|
|
Example - URL Extractor
Broken links are a thorn in every site owner's side. Suppose your boss asked
you to develop a tool to identify links on the company website, so that they
could be fed to a validation engine. Having studied the System.IO namespace,
you're familiar with opening text files and loading their contents into memory.
URLs can be constructed in a variety of ways, but for this example, we'll
consider the standard <a> tag, with it's href="" attribute. Sample links
that we'll need to support look like the following:
<a href="http://www.dotnetcoders.com">DotnetCoders.com Website</a>
<a href = "http://www.dotnetcoders.com">DotnetCoders.com
Website</a>
<a href=http://www.dotnetcoders.com>DotnetCoders.com Website</a>
Therefore, the task of identifying all of the URLs in an html file involves
extracting values of every href attribute. Having read through this guide to
Regular Expressions, you instantly realize that regular expressions can help
you identify and extract this pattern.
Starting the Pattern
First, we notice that every attribute begins with href, so that will be the
start of our pattern:
href
Next, an equals (=) sign. In HTML, this does not have to immediately follow the
href text, but can be separated by zero or more whitespace characters.
Therefore, we add \s* to indicate zero or more whitespace characters, followed
by an equals sign:
href\s*=
In HTML, any number of whitespace characters can also come in between the
equals sign and the opening quote or beginning of the URL. Again, we'll use \s*
to indicate zero or more whitespace characters:
href\s*=
URLs
At this point, URLs can take one of two forms. They can either be enclosed in
double quotes, as in the example href="http://www.dotnetcoders.com", or the URL
can be entered without the quotes, in which case the next whitespace character
indicates the end of the URL. We'll consider each of these cases individually.

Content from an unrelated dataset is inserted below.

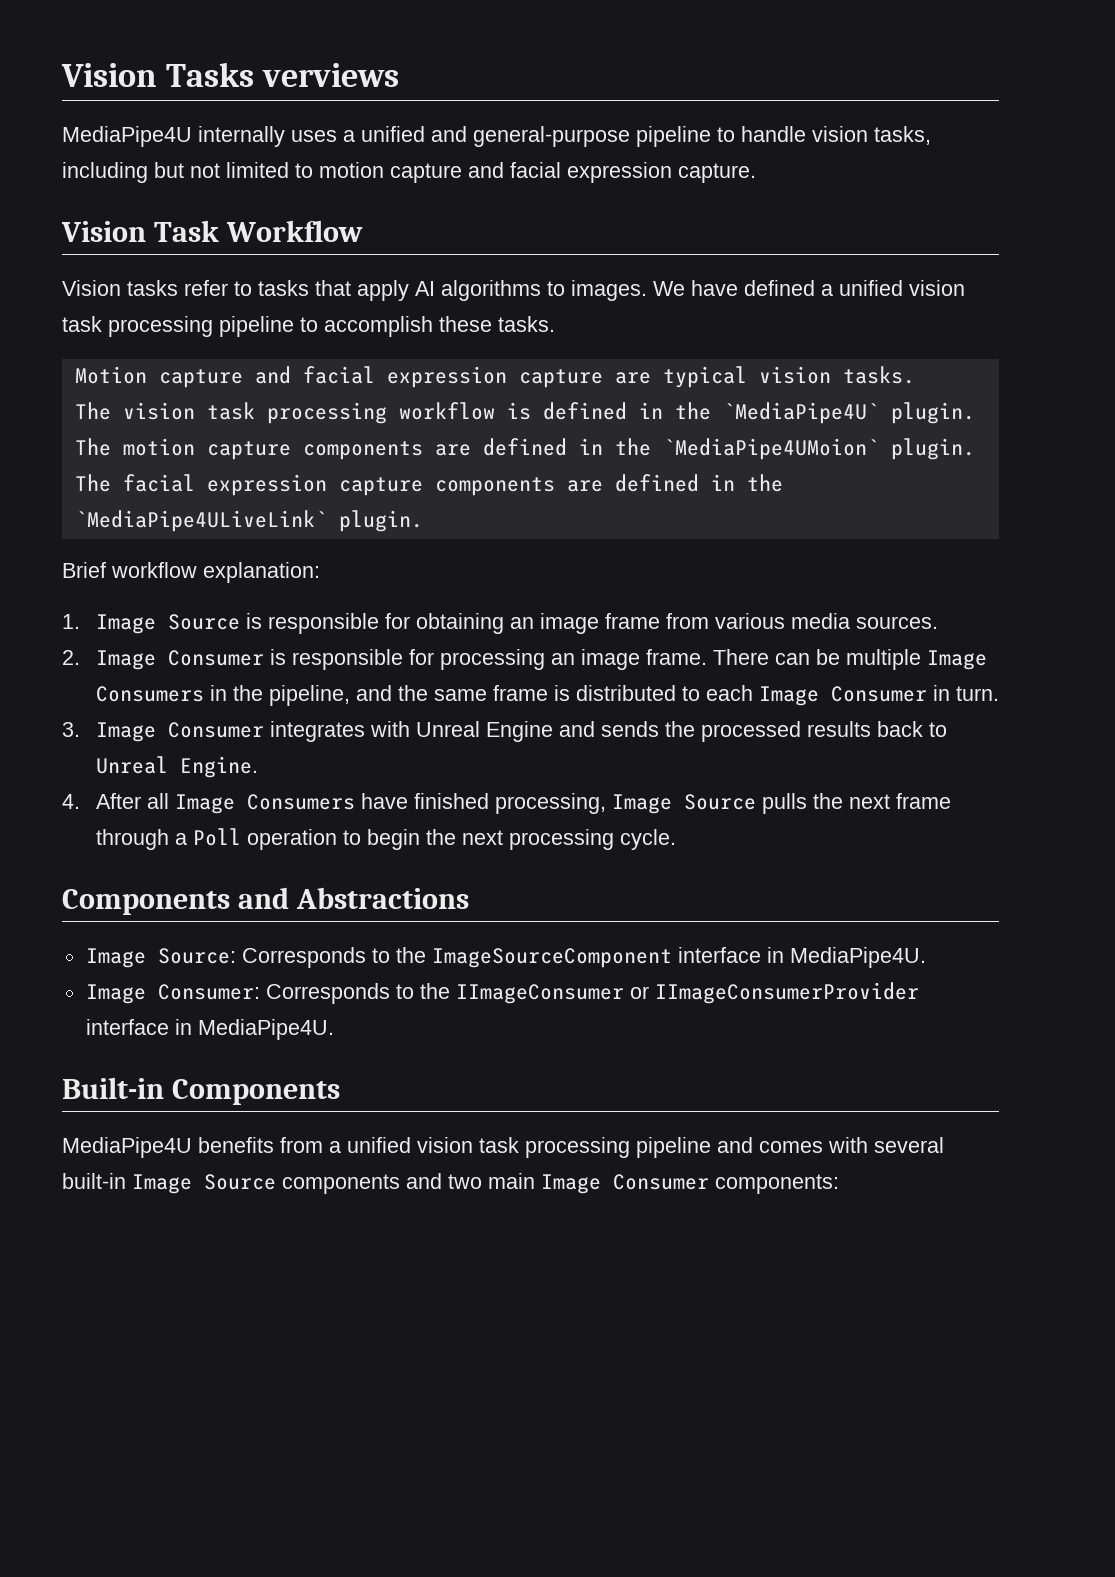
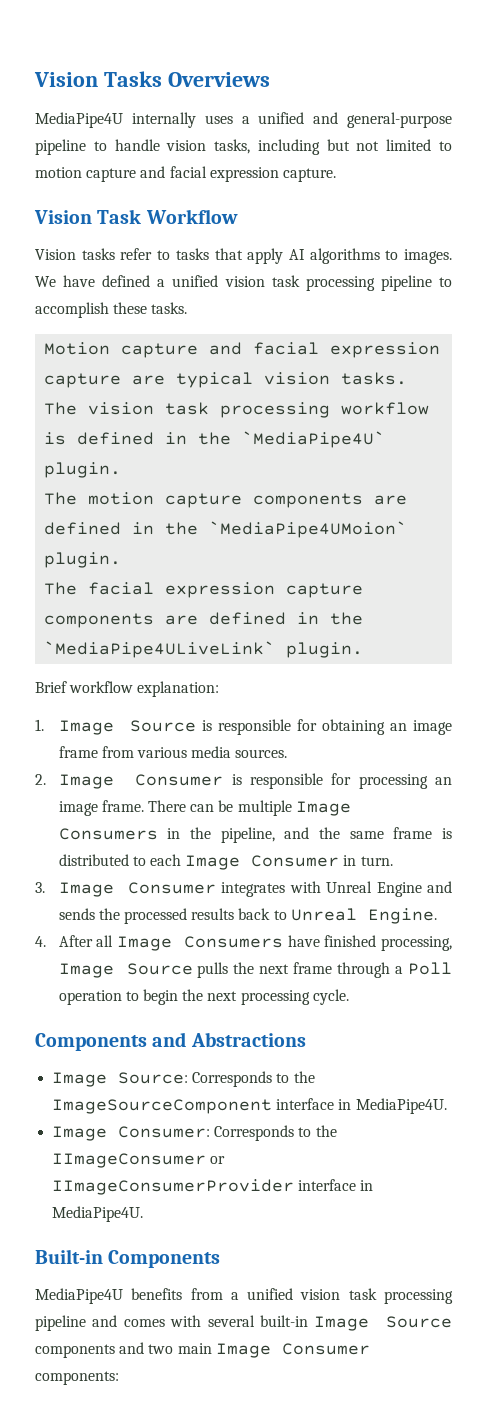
- Vision Tasks verviews
+ Vision Tasks Overviews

First, the case where the url is enclosed in quotes. Our pattern thus starts
out as a sequence of characters surrounded by double quotes:
\"...url...\"
Several characters can be used to make up a URL, including letters, numbers,
slashes, colons, question marks, and ampersands. Rather than indicate every
possible acceptable character, we can utilize our knowledge of an unacceptable
character that marks the end of the URL, the closing quote (") character. Our
URL then becomes a sequence of zero or more characters, as long as each
character is not a quote. We'll use a named group so that we can extract the
URL from the match, without the double quotes:
\"(?<url>[^\"]*)\"
Adding this to our base pattern results in the following, which successfully
matches all cases of href attributes with their values enclosed in double
quotes.
href\s*=\s*\"(?<url>[^\"]*)\"
We still have the case of URL's not enclosed in double quotes. Again, rather
than indicate all acceptable characters, we leverage the fact that a whitespace
character indicates the end of the URL. The pattern for this looks similar to
the previous url pattern, where here we indicate that the URL is a sequence of
non-double quote characters. We also give this pattern a group name so we can
extract the URL:
(?<url>[^\s]* )
Combining the Patterns
Because we want to include both cases, we use the OR specifier (|) to indicate
that the URL will either be enclosed in quotes, or it will not. We need to use
a non-capturing group to encompass our OR clause. Using the same group name
tells the regex engine to include matches to either group in the same group
collection. Our final regular expression looks like this:
href\s*=\s*(?:(?:\"(?<url>[^\"]*)\")|(?<url>[^\s*] ))
Testing the Pattern
The following sample code downloads the W3C homepage and parses it for links.
using System;
using System.Net;
using System.Text.RegularExpressions;
using System.IO;
class TestHarness
{
 public static void Main()
 {
   HttpWebRequest request;
   HttpWebResponse response;
   Stream s;
       request = (HttpWebRequest) WebRequest.Create("http://www.w3c.org/");
       response = (HttpWebResponse) request.GetResponse();
       s = response.GetResponseStream();
   string strContents = new StreamReader(s).ReadToEnd();
   Regex r = new Regex("href\\s*=\\s*(?:(?:\\\"(?<url>[^\\\"]*)\\\")|(?<url>[^\\s]* ))");
   MatchCollection mc1 = r.Matches(strContents);
   Console.WriteLine(r.ToString());
   foreach(Match m1 in mc1)
   {
           Console.WriteLine("Match: {0}", m1.Value);
           foreach(Group g in m1.Groups)
     {
       Console.WriteLine("URL: {0}", g.Value);
     }
   }
 }
}
imports System
imports System.Net
imports System.IO
imports System.Text.RegularExpressions
public module TestHarness
 public sub Main()
   Dim request as System.Net.HttpWebRequest
   Dim response as System.Net.HttpWebResponse
   Dim s as Stream
       request = CType(WebRequest.Create("http://www.w3c.org/"), HttpWebRequest)
       response = CType(request.GetResponse(), HttpWebResponse)
       s = response.GetResponseStream()
   Dim strContents as string = new StreamReader(s).ReadToEnd()
   Dim r as RegEx
   r = new RegEx("href\s*=\s*(?:(?:""(?<url>[^\""]*)\"")|(?<url>[^\s]* ))")
   Dim mc1 as MatchCollection = r.Matches(strContents)
   Console.WriteLine(r.ToString())
   for each m1 as Match in mc1
   
           Console.WriteLine("Match: {0}", m1.Value)
           for each g as Group in m1.Groups
       Console.WriteLine("URL: {0}", g.Value)
     next
   next
 end sub
end module
|
|

|
|